TOP

Run SLMs (phi3, gemma2, mathstral, llama3.1) on Compute Module (Lattepanda Mu)

Introduction

In today's era of intelligent computing, Single Board Computer (SBC) have gained increasing popularity among developers due to their compact design and exceptional computing performance. At the same time, Small Language Models (SLMs) play a crucial role in diverse application scenarios, thanks to their efficiency and convenience. This article aims to provide an in-depth analysis of the performance of various SLMs on the Lattepanda Mu x86 compute module, running Ubuntu 22.04. We will conduct a detailed comparison of models such as mathstral, phi 3, llama 3.1, gemma2 2b, qiwen, Deepseek coder V2, llama2 in terms of execution speed, model size, open-source licenses, and runtime frameworks. Our goal is to provide developers with valuable data and insights.

 

mathstral-7B-v0.1-q4

Model size: 4.1GB

Speed: 2.35 tokens/s

Open-source license: Apache 2.0

Runtime framework: ollama

 

Mathstral is built on Mistral 7B, supporting a context window length of 32k.

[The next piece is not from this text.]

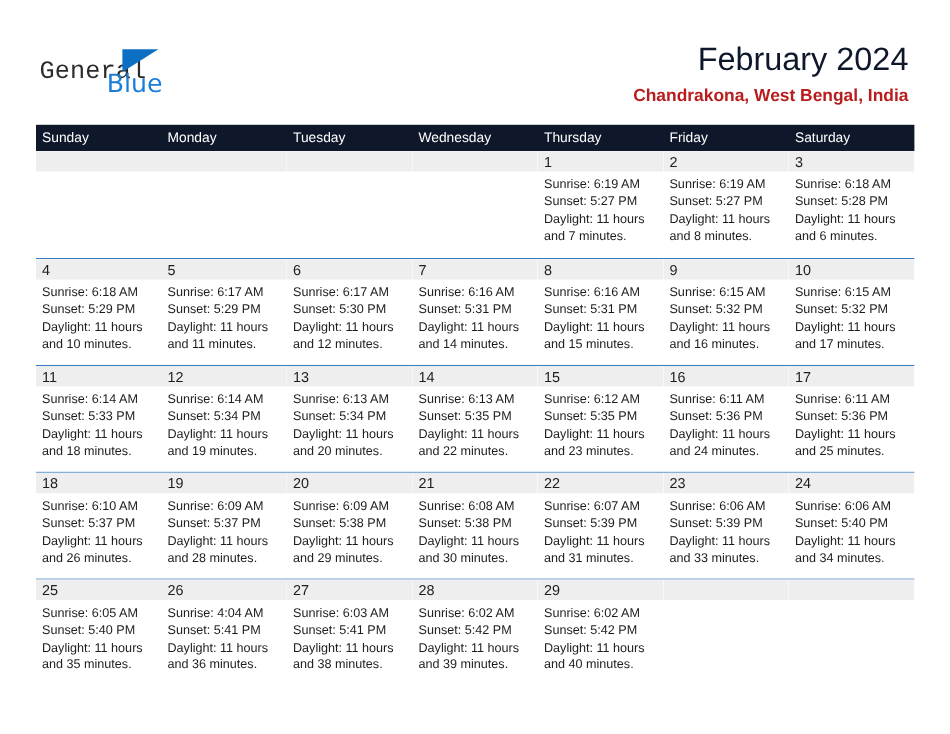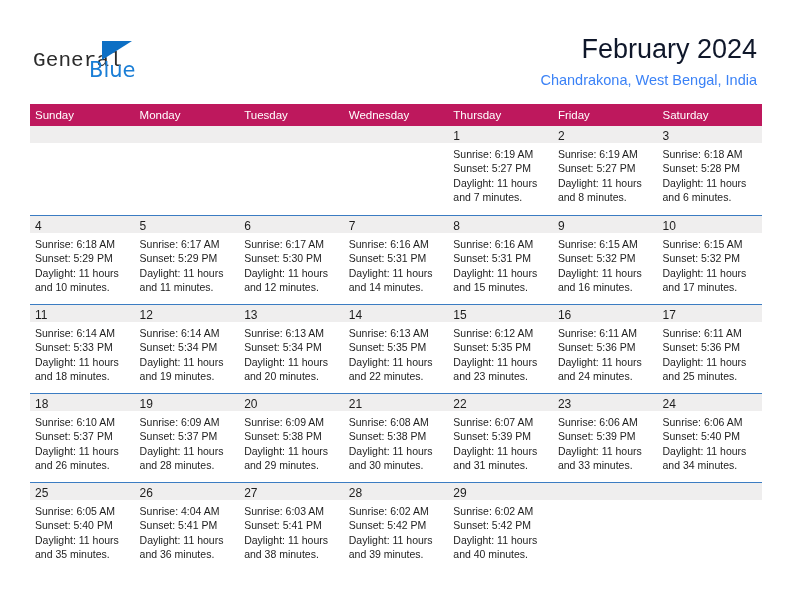"Chandrakona, West Bengal, India" .title-sub { color: #3b82f6 -> #b91c1c; font-weight: none -> bold }
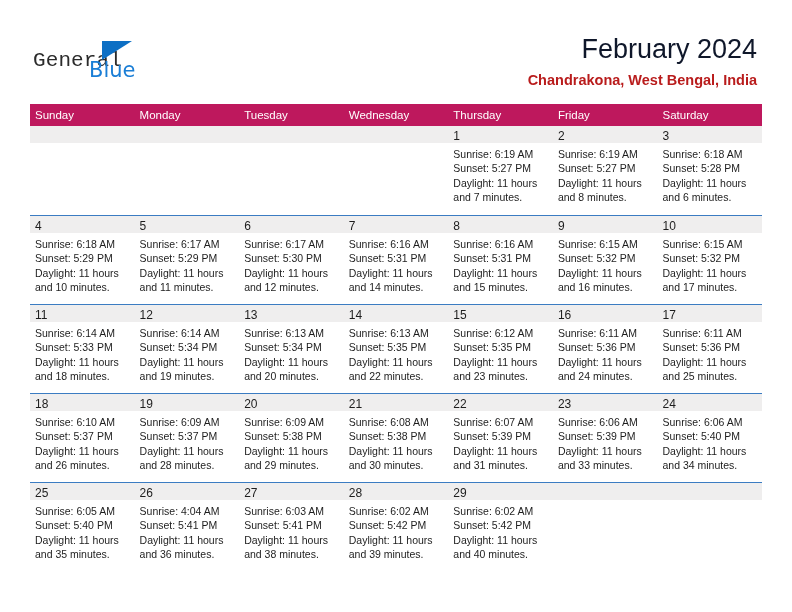"Sunday" .weekday-row { background: #be185d -> #0f172a }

It is a specialized large code model based on the Mamba2 architecture for mathematical reasoning.

CODE
curl -fsSL https://ollama.com/install.sh | sh
sudo ollama run mathstral
Token speed of phi3 3.8b-q4 running on LattePanda Mu

Token speed of phi3 3.8b-q4 running on LattePanda Mu

 

phi3 3.8b-q4

Model size: 2.2GB

Speed: 5.62 tokens/s

Open-source license: MIT

Runtime framework: ollama

 

Install ollama and run the command:

CODE
sudo ollama run phi3
Token speed of phi3 3.8b-q4 running on LattePanda Mu

Token speed of phi3 3.8b-q4 running on LattePanda Mu

 

Llama 3.1-8b-q4

Model size: 4.7GB

Speed: 3.18 tokens/s

Open-source license: llama3.1

Runtime framework: ollama

 

Install ollama and run the command:

CODE
sudo ollama run llama3.1
Token speed of Llama 3.1-8b-q4 running on LattePanda Mu

Token speed of Llama 3.1-8b-q4 running on LattePanda Mu

 

gemma2-2b-q4

Model size: 1.6 GB

Speed: 1.51 tokens/s

Open-source license: gemma license

Runtime framework: ollama

 

Install ollama and run the command:

CODE
sudo ollama run gemma2
Token speed of gemma2-2b-q4 running on LattePanda Mu

Token speed of gemma2-2b-q4 running on LattePanda Mu

 

 

qwen-0.5b

Model size: 395MB

Speed: 16.1 tokens/s

Open-source license: Apache 2.0

Runtime framework: ollama

 

Install ollama and run the command:

CODE
sudo ollama run qwen:0.2b
Token speed of qwen-0.5b running on LattePanda Mu

Token speed of qwen-0.5b running on LattePanda Mu

 

Summary

Differences in SLMs

- Mathstral-7B-v0.1-q4: Focuses on mathematical reasoning problems, based on the Mamba2 architecture, suitable for scenarios requiring complex mathematical calculations and reasoning.

- Phi3 3.8b-q4: Versatile with a wide range of applications, highly flexible, and suitable for general natural language processing tasks.

- Llama 3.1-8b-q4: A powerful general-purpose language model, well-suited for various NLP tasks, including text generation, translation, and dialogue systems.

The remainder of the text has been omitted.